**About this exercise:**
The answer must consist only of the lines from the line with "padding:14px 18px 13px" to the line with "font-size:24px; font-weight:bold; color:#0c4a6e;", both included, exactly as they stand below.

**Record extracts:**
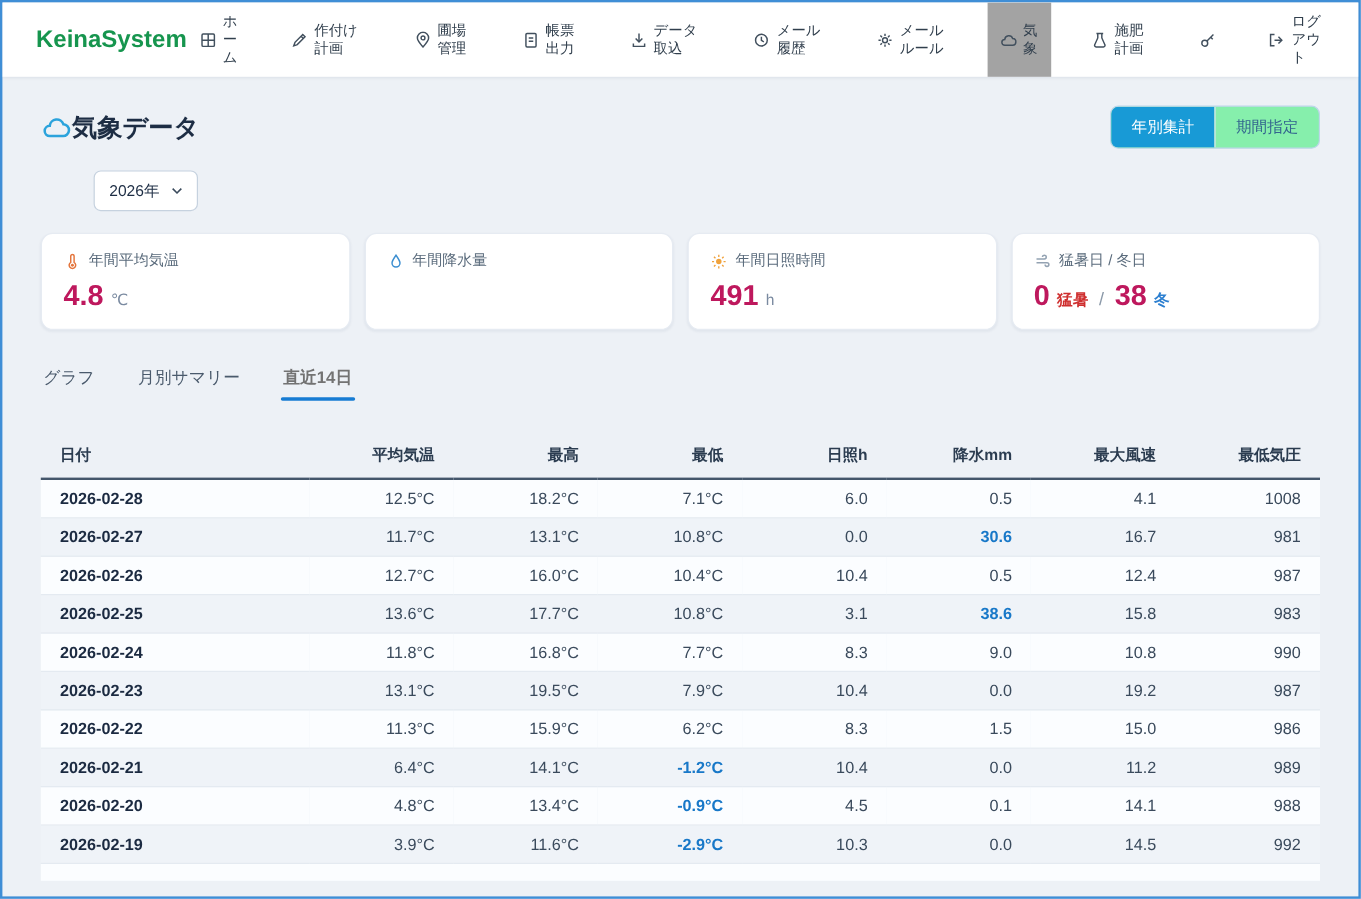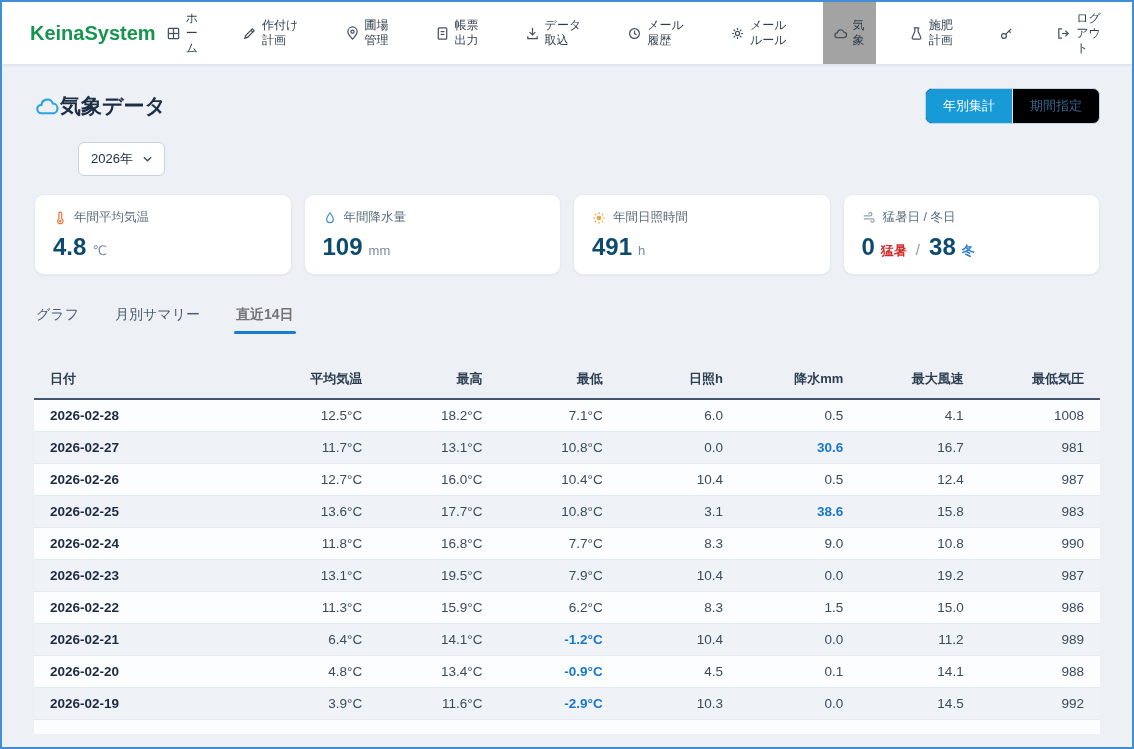--- a/index.html
+++ b/index.html
@@ -24,40 +24,40 @@
   }
   .nav-item.active { background:#a3a3a3; }
   .nav-icon { color:#42505e; display:flex; align-items:center; flex:0 0 auto; }
   .nav-label { font-size:12px; line-height:1.25; color:#313f4d; word-break:break-all; }
   .w1 { width:1.15em; } .w2 { width:2.3em; } .w3 { width:3.35em; }
   
   .content { padding:24px 32px 0 32px; }
   .title-row { display:flex; align-items:center; justify-content:space-between; margin-bottom:18px; }
   .title-left { display:flex; align-items:center; gap:0; }
   .page-title { font-size:21px; font-weight:bold; color:#1d2d44; }
-  .seg-group { display:inline-flex; border:1px solid #bed6ea; border-radius:7px; overflow:hidden; background:#000000; }
+  .seg-group { display:inline-flex; border:1px solid #bed6ea; border-radius:7px; overflow:hidden; background:#86efac; }
   .seg { padding:8px 17px; font-size:13px; border:none; background:transparent; color:#33658e;
          cursor:pointer; font-family:inherit; }
   .seg.active { background:#189ad6; color:#fff; }
   .seg + .seg { border-left:1px solid #d9e5f0; }
   .year-select {
     display:inline-flex; align-items:center; gap:10px; background:#fff; border:1px solid #c6d2df;
     border-radius:6px; padding:7px 12px; font-size:13px; color:#1d2d44; cursor:pointer;
     margin-bottom:18px;
     margin-left:44px;
   }
   
   .cards { display:flex; gap:12px; margin-bottom:25px; }
   .card {
     flex:1; background:#fff; border:1px solid #e6ebf2; border-radius:10px;
     padding:14px 18px 13px 18px; box-shadow:0 1px 2px rgba(20,40,70,.05);
   }
   .card-label { display:flex; align-items:center; gap:7px; font-size:12.5px; color:#5a6b7c; margin-bottom:7px; }
   .card-value-row { display:flex; align-items:baseline; gap:6px; }
-  .card-value { font-size:24px; font-weight:bold; color:#0c4a6e; }
+  .card-value { font-size:24px; font-weight:bold; color:#be185d; }
   .card-unit { font-size:13px; color:#7a8aa0; }
   .hot-label { font-size:13px; font-weight:bold; color:#cf2f2f; }
   .cold-label { font-size:13px; font-weight:bold; color:#2c7fd0; }
   .value-sep { font-size:15px; color:#8a98a8; padding:0 3px; }
   
   .tabs { display:flex; gap:32px; margin-bottom:26px; }
   .tab { font-size:14px; color:#4a5a6c; padding:6px 2px 10px 2px; cursor:pointer; position:relative; }
   .tab.active { color:#737373; font-weight:bold; }
   .tab.active::after { content:""; position:absolute; left:0; right:0; bottom:0; height:3px; background:#177cd3; border-radius:2px; }
   
@@ -244,24 +244,20 @@
     </div>
 
     <div class="card">
       <div class="card-label">
         <span>
           <svg width="14" height="14" viewBox="0 0 16 16" fill="none" stroke="#3d8fd1" stroke-width="1.4">
               <path d="M8 2C5.7 5.2 4.2 7.4 4.2 9.4a3.8 3.8 0 0 0 7.6 0C11.8 7.4 10.3 5.2 8 2z"></path>
             </svg>
         </span>
         <span>年間降水量</span>
-      </div>
-      <div class="card-value-row">
-        <span class="card-value">109</span>
-        <span class="card-unit">mm</span>
       </div>
     </div>
 
     <div class="card">
       <div class="card-label">
         <span>
           <svg width="14" height="14" viewBox="0 0 16 16" fill="none" stroke="#f0a23c" stroke-width="1.3">
               <circle cx="8" cy="8" r="2.6" fill="#f0a23c" stroke="none"></circle>
               <path d="M8 1.5v2M8 12.5v2M1.5 8h2M12.5 8h2M3.4 3.4l1.4 1.4M11.2 11.2l1.4 1.4M12.6 3.4l-1.4 1.4M4.8 11.2l-1.4 1.4"></path>
             </svg>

**Task response:**
     padding:14px 18px 13px 18px; box-shadow:0 1px 2px rgba(20,40,70,.05);
   }
   .card-label { display:flex; align-items:center; gap:7px; font-size:12.5px; color:#5a6b7c; margin-bottom:7px; }
   .card-value-row { display:flex; align-items:baseline; gap:6px; }
-  .card-value { font-size:24px; font-weight:bold; color:#0c4a6e; }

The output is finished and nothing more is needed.